Пульс: C 50 мкг/мл через 30 мин

время 1 ч.

Концентрация протеина: 0,6 мг/мл

После ренатурирования осуществляется центрифугация в течение 30 минут при 16000 грm. Затем осуществляют диализ 20 ммоль/л Триса, рН 8,1 ммоль/л EDTA.

Результат представлен в табл. 7.

Определение активности G CSF осуществлялось с помощью теста пролиферации (³H-тимидиновая вставка) с помощью лейкемия Zellinie (NFS 60), как описано в Mossmann, T. (1985) J.Immunol. Methods 65, 66 73 и Holmes, K.L. Plaszynski, E. Frederickson, T. T. Morse, H.C.III $ Ihle, J. (1985) PNAS USA 82, 6687 6691.

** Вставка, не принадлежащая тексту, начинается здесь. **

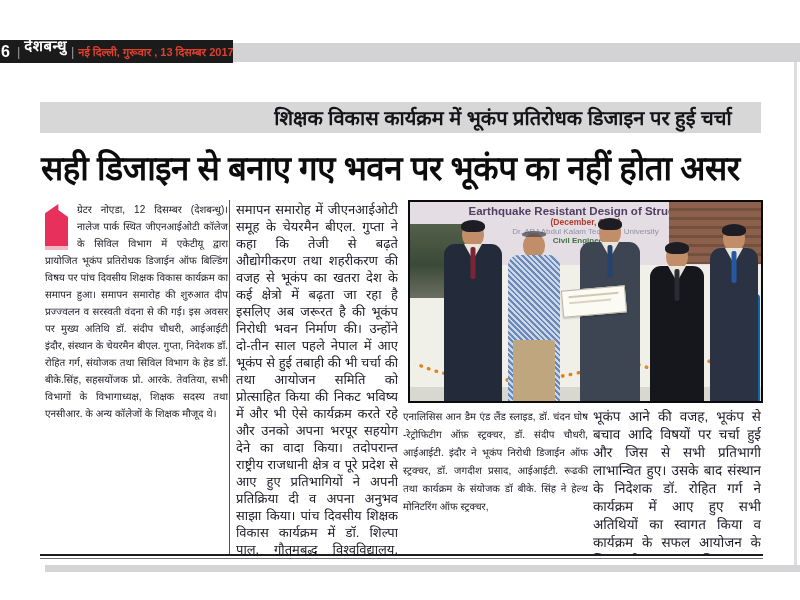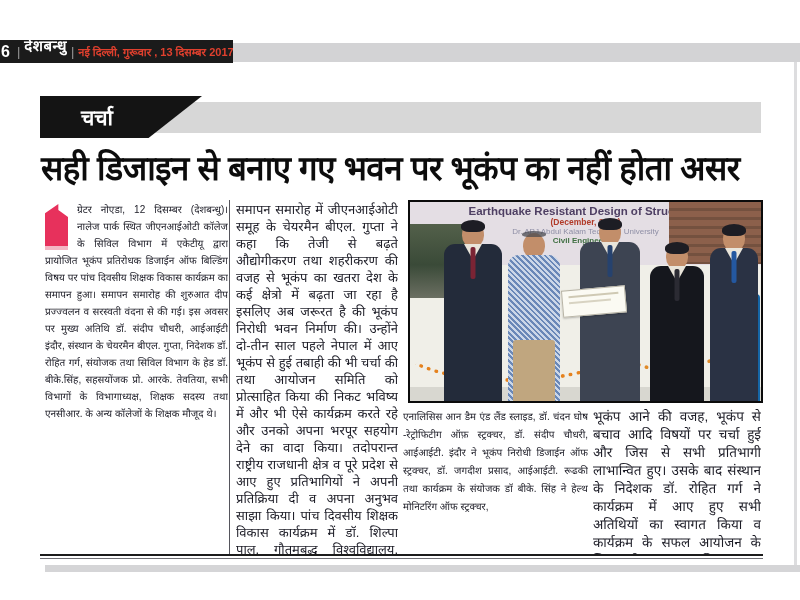"चर्चा" div.kicker-label { html: <div>चर्चा</div> -> none }
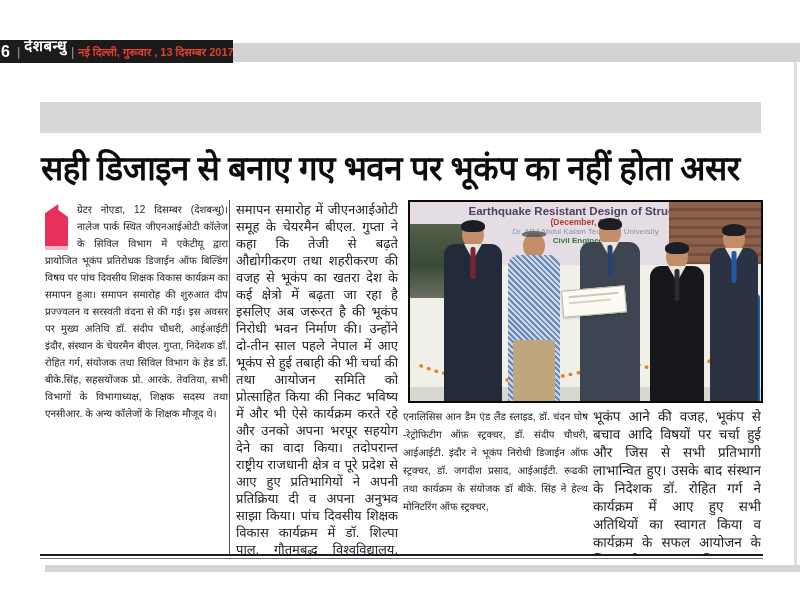"शिक्षक विकास कार्यक्रम में भूकंप" div.kicker-subtitle { html: none -> <div>शिक्षक विकास कार्यक्रम में भूकंप प्रतिरोधक डिजाइन पर हुई चर्चा</div> }
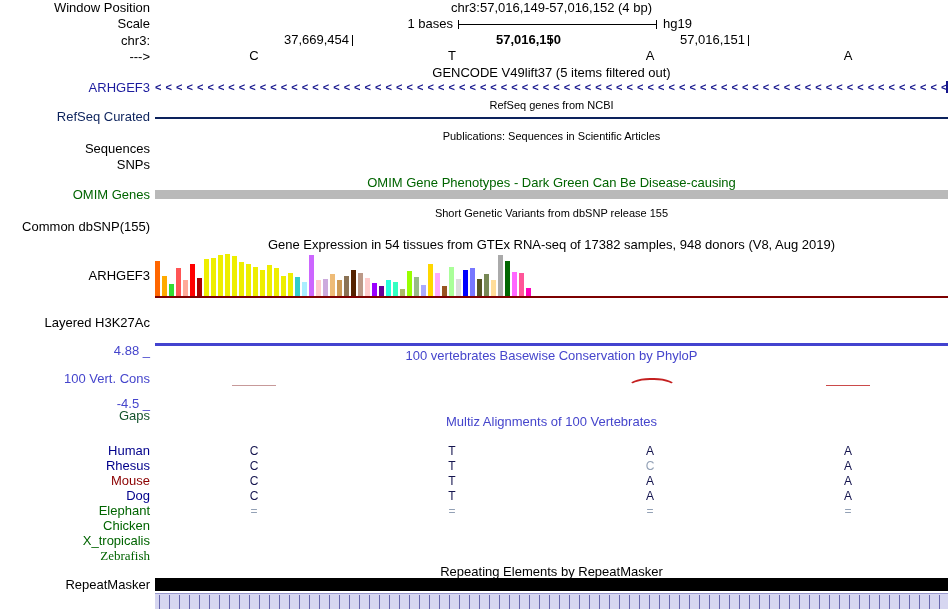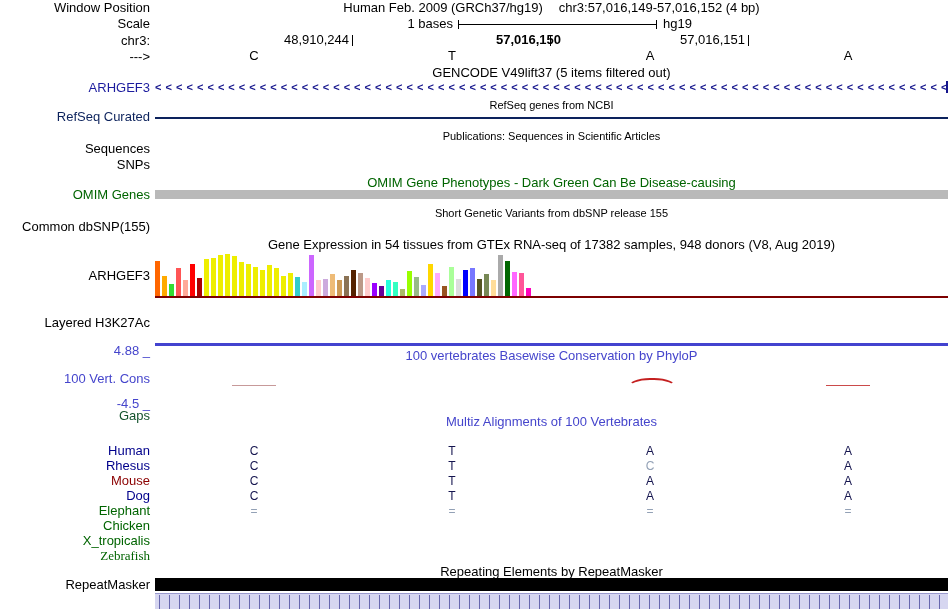"Human Feb. 2009 (GRCh37/hg19)" span { html: <span>Human Feb. 2009 (GRCh37/hg19)</span> -> none }
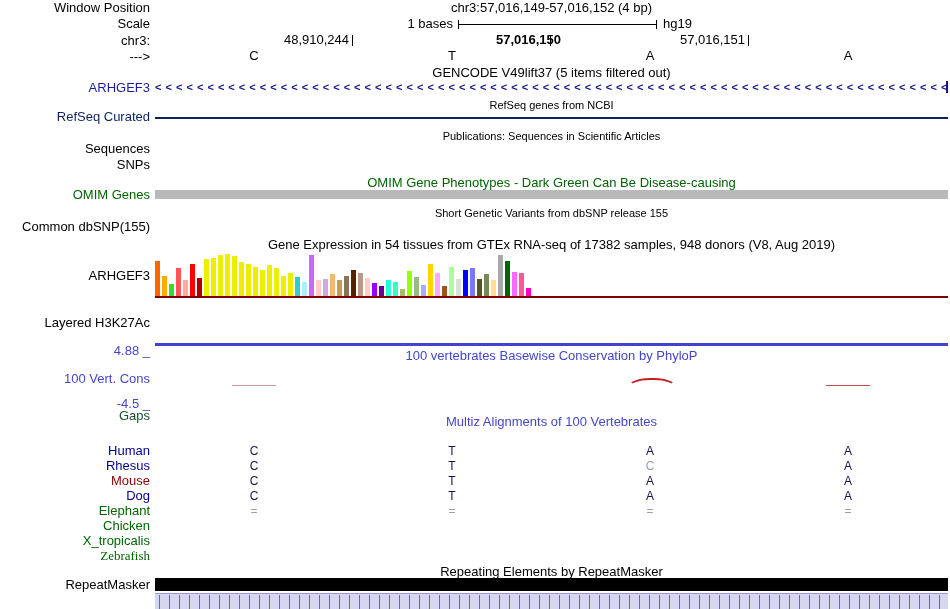"48,910,244" div.coordlab { text: 48,910,244 -> 37,669,454 }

Аналогичные результаты получают при использовании G CSF и G CSF мутеинов, полученных согласно ЕР 91 107 429.2.

П р и м е р 8

Ренатурирование антител Fab фрагментов

Денатурирование: 5 моль/л Gdn/HCl, рН 8,5

0,1 моль/л Триса

2 ммоль/л EDTA

0,3 моль/л DTE

Cprot 5 мг/мл

Инкубация: 2-3 ч при комнатной температуре

Ренатурирование: трис буфер, рН 7,5

(Трис: 0,05; 0,1; 0,2; 0,3; 0,5; 0,75 и 1 моль/л)

2 ммоль/л ЕDTA

6 ммоль/л GSSG

Cprot 50 мкг/мл

Инкубация: 80 ч при t^o 10^oC

Тест на активность: ELISA с биотинилированной СК, согласно DE A 38 35 350.4 (пример 8.2).

Результат представлен в табл. 8.

Выход продукта при ренатурировании Fab-антител линейно возрастает до значения концентрации Триса 0,5 моль/л; при дальнейшем повышении концентрации Триса выход продукта улучшается незначительно.